→ **Problem description**:
Your answer should be the lines from the start of the records through the line with "font-size: 14px;", copied word for word.

→ **Input**:
━━━━━━━━━━━━━━━━━━━━━━━━━━━━━━

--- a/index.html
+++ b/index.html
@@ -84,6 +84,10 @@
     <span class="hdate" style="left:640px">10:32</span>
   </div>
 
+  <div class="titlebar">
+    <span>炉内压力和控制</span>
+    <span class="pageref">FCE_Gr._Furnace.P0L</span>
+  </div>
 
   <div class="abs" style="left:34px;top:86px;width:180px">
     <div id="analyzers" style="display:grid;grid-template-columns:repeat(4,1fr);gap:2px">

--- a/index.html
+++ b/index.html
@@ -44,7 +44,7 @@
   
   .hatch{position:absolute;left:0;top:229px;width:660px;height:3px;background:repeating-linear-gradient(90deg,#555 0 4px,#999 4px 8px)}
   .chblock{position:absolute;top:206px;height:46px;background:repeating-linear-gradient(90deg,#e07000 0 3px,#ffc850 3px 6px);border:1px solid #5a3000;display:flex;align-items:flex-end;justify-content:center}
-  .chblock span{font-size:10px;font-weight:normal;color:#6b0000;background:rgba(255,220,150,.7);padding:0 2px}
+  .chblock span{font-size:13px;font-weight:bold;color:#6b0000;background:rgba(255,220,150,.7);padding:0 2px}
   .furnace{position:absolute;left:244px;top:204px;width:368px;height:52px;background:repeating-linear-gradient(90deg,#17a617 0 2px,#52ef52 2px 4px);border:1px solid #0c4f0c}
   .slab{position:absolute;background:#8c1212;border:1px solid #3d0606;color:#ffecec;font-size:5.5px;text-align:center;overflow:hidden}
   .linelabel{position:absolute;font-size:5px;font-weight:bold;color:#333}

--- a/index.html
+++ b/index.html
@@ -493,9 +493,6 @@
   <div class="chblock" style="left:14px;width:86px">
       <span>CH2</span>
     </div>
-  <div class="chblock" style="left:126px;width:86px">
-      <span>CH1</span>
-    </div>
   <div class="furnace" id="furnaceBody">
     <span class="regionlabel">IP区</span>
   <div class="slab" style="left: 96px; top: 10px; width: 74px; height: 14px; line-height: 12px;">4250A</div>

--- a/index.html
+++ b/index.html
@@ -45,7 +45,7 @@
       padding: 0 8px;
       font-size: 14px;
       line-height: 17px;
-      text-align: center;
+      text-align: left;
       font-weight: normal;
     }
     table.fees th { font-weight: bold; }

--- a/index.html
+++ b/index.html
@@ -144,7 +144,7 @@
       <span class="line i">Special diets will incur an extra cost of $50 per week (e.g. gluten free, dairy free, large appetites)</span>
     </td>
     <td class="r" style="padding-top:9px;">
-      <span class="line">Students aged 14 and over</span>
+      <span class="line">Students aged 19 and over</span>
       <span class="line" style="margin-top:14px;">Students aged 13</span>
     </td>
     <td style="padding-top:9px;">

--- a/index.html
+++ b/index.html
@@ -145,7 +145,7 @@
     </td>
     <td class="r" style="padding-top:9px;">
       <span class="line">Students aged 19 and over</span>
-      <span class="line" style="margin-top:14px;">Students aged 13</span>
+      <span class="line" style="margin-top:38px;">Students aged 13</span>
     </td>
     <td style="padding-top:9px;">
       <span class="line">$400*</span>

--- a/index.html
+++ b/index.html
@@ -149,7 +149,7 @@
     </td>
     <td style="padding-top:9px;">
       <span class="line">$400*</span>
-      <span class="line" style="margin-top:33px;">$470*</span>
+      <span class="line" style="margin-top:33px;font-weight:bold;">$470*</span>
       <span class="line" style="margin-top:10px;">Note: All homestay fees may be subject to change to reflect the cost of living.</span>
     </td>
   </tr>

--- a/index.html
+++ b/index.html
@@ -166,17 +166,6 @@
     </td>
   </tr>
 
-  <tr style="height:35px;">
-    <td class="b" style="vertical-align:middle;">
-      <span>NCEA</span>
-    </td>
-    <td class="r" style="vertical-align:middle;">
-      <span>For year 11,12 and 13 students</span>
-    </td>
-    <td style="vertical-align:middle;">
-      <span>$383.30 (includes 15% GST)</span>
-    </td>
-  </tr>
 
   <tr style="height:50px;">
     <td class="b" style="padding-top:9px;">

━━━━━━━━━━━━━━━━━━━━━━━━━━━━━━

→ **Output below**:
--- a/index.html
+++ b/index.html
@@ -84,6 +84,10 @@
     <span class="hdate" style="left:640px">10:32</span>
   </div>
 
+  <div class="titlebar">
+    <span>炉内压力和控制</span>
+    <span class="pageref">FCE_Gr._Furnace.P0L</span>
+  </div>
 
   <div class="abs" style="left:34px;top:86px;width:180px">
     <div id="analyzers" style="display:grid;grid-template-columns:repeat(4,1fr);gap:2px">

--- a/index.html
+++ b/index.html
@@ -44,7 +44,7 @@
   
   .hatch{position:absolute;left:0;top:229px;width:660px;height:3px;background:repeating-linear-gradient(90deg,#555 0 4px,#999 4px 8px)}
   .chblock{position:absolute;top:206px;height:46px;background:repeating-linear-gradient(90deg,#e07000 0 3px,#ffc850 3px 6px);border:1px solid #5a3000;display:flex;align-items:flex-end;justify-content:center}
-  .chblock span{font-size:10px;font-weight:normal;color:#6b0000;background:rgba(255,220,150,.7);padding:0 2px}
+  .chblock span{font-size:13px;font-weight:bold;color:#6b0000;background:rgba(255,220,150,.7);padding:0 2px}
   .furnace{position:absolute;left:244px;top:204px;width:368px;height:52px;background:repeating-linear-gradient(90deg,#17a617 0 2px,#52ef52 2px 4px);border:1px solid #0c4f0c}
   .slab{position:absolute;background:#8c1212;border:1px solid #3d0606;color:#ffecec;font-size:5.5px;text-align:center;overflow:hidden}
   .linelabel{position:absolute;font-size:5px;font-weight:bold;color:#333}

--- a/index.html
+++ b/index.html
@@ -493,9 +493,6 @@
   <div class="chblock" style="left:14px;width:86px">
       <span>CH2</span>
     </div>
-  <div class="chblock" style="left:126px;width:86px">
-      <span>CH1</span>
-    </div>
   <div class="furnace" id="furnaceBody">
     <span class="regionlabel">IP区</span>
   <div class="slab" style="left: 96px; top: 10px; width: 74px; height: 14px; line-height: 12px;">4250A</div>

--- a/index.html
+++ b/index.html
@@ -45,7 +45,7 @@
       padding: 0 8px;
       font-size: 14px;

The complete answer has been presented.